Climate Lockdowns: ‘COVID was the rehearsal…Climate is the show’ – Canadians banned from ‘walk in the woods’ for their own safety?!

https://irrationalfear.substack.com/p/climate-lockdowns

DR. MATTHEW WIELICKI

Excerpt:

This month, Canadians learned that a walk in the woods could cost more than a speeding ticket. Nova Scotia barred hiking, biking, fishing, and even picnics on forested land and advertised fines up to $25,000 for violators.

New Brunswick shut the public out of Crown land for “safety.” Newfoundland and Labrador warned of steep penalties and even possible jail time for fire rule violations.

One viral case even showed a protester being hit with a five-figure fine for stepping into the woods, reported here.

The sweeping controls are sold as science, yet the long-term wildfire data do not show a national, CO₂-driven escalation. Canada’s own databases show big swings year to year, a record spike in 2023, and very quiet seasons… including an exceptionally low 2020. That is not a steady climate signal; it is variability.

Chart showing Number of Fires and Area Burned by Year
The figure above shows statistics extracted from the CNFDB, and provides a comparison with those numbers reported annually to the National Forestry Database (NFD). This chart shows the high variability in both number of fires and area burned in Canada per year. Source: https://cwfis.cfs.nrcan.gc.ca/ha/nfdb

The playbook, reused

 

During COVID, officials closed beaches and parks for your safety.

Signs hangs outside a closed playground in Washington, DC, April 29, 2020. - Washington will uphold coronavirus restrictions through May 15, 2020.

Now the same reflex is being applied to forests. Banning hiking and picnics does not thin fuels, harden towns, or fix power line ignitions. It manages people, not risk. The result is months of restrictions on ordinary life, justified by a storyline that collapses the complexity of wildfire into a single variable, atmospheric CO₂.

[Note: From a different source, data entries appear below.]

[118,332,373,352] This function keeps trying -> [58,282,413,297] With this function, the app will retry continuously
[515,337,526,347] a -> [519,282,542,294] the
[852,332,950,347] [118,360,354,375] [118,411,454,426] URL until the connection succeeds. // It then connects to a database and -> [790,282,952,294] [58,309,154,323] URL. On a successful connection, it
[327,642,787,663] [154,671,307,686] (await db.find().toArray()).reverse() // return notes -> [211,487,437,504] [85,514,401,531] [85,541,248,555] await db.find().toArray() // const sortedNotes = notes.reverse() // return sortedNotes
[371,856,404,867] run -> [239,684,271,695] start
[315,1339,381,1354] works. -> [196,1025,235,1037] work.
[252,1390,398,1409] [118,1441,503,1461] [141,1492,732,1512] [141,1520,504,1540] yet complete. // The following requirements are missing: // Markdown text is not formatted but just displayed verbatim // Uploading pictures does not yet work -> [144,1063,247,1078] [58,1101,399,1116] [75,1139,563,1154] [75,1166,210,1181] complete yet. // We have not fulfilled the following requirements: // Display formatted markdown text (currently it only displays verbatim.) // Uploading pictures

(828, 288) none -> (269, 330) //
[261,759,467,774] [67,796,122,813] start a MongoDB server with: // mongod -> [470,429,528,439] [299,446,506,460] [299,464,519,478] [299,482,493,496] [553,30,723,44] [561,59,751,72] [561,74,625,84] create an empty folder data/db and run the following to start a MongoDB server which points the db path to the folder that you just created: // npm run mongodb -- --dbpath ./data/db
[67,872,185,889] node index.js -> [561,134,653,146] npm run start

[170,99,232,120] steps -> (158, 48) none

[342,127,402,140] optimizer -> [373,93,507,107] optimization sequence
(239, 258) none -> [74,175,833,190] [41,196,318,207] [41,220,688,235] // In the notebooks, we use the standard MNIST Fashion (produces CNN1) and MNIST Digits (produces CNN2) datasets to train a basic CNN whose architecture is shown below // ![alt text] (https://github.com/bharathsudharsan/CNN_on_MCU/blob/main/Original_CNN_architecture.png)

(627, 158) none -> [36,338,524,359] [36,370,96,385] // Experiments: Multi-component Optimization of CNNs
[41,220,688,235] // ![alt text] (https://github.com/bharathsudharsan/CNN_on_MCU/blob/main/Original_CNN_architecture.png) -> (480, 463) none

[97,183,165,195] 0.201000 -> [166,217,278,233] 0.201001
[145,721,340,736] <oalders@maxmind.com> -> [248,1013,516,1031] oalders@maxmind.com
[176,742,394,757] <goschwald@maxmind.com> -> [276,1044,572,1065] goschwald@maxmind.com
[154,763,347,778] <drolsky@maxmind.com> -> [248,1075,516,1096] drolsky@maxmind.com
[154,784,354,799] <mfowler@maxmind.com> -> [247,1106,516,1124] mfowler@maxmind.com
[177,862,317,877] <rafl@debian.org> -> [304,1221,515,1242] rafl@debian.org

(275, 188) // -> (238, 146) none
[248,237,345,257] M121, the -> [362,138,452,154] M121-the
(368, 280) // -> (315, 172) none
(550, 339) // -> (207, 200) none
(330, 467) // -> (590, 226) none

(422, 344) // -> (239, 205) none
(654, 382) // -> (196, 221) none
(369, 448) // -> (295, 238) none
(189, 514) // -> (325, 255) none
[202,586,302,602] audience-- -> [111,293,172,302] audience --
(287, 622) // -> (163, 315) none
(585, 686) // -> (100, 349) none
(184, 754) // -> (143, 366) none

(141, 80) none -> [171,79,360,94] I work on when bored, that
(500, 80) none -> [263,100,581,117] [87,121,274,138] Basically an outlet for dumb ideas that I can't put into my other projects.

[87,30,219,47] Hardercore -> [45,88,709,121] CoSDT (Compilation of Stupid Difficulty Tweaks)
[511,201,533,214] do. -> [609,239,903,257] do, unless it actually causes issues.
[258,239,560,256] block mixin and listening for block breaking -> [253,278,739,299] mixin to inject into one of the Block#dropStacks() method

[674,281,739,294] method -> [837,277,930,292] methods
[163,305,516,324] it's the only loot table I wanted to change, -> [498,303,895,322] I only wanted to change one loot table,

The provincial reality, Nova Scotia and New Brunswick

 

Nova Scotia. The count of fires has trended down since the early 1990s, while the area burned is usually modest, with rare spikes. The big bar in 2023 is the exception, not the rule. Look back through the record, and you will see many quiet years where both the number of fires and the area burned stayed low. In other words, an outlier season does not equal a new normal. You can explore the official series here: National Forestry Database and the federal roll-up here: Canadian National Fire Database.

This is the climate crisis in a nutshell

Take advantage of every natural disaster to advance an agenda, despite observable data that says otherwise. That is the pattern. During COVID, temporary controls became muscle memory. Climate provides the permanent justification. There is no vaccine to declare the emergency over, only a rolling mandate to sacrifice convenience, then freedoms, to an amorphous planetary good.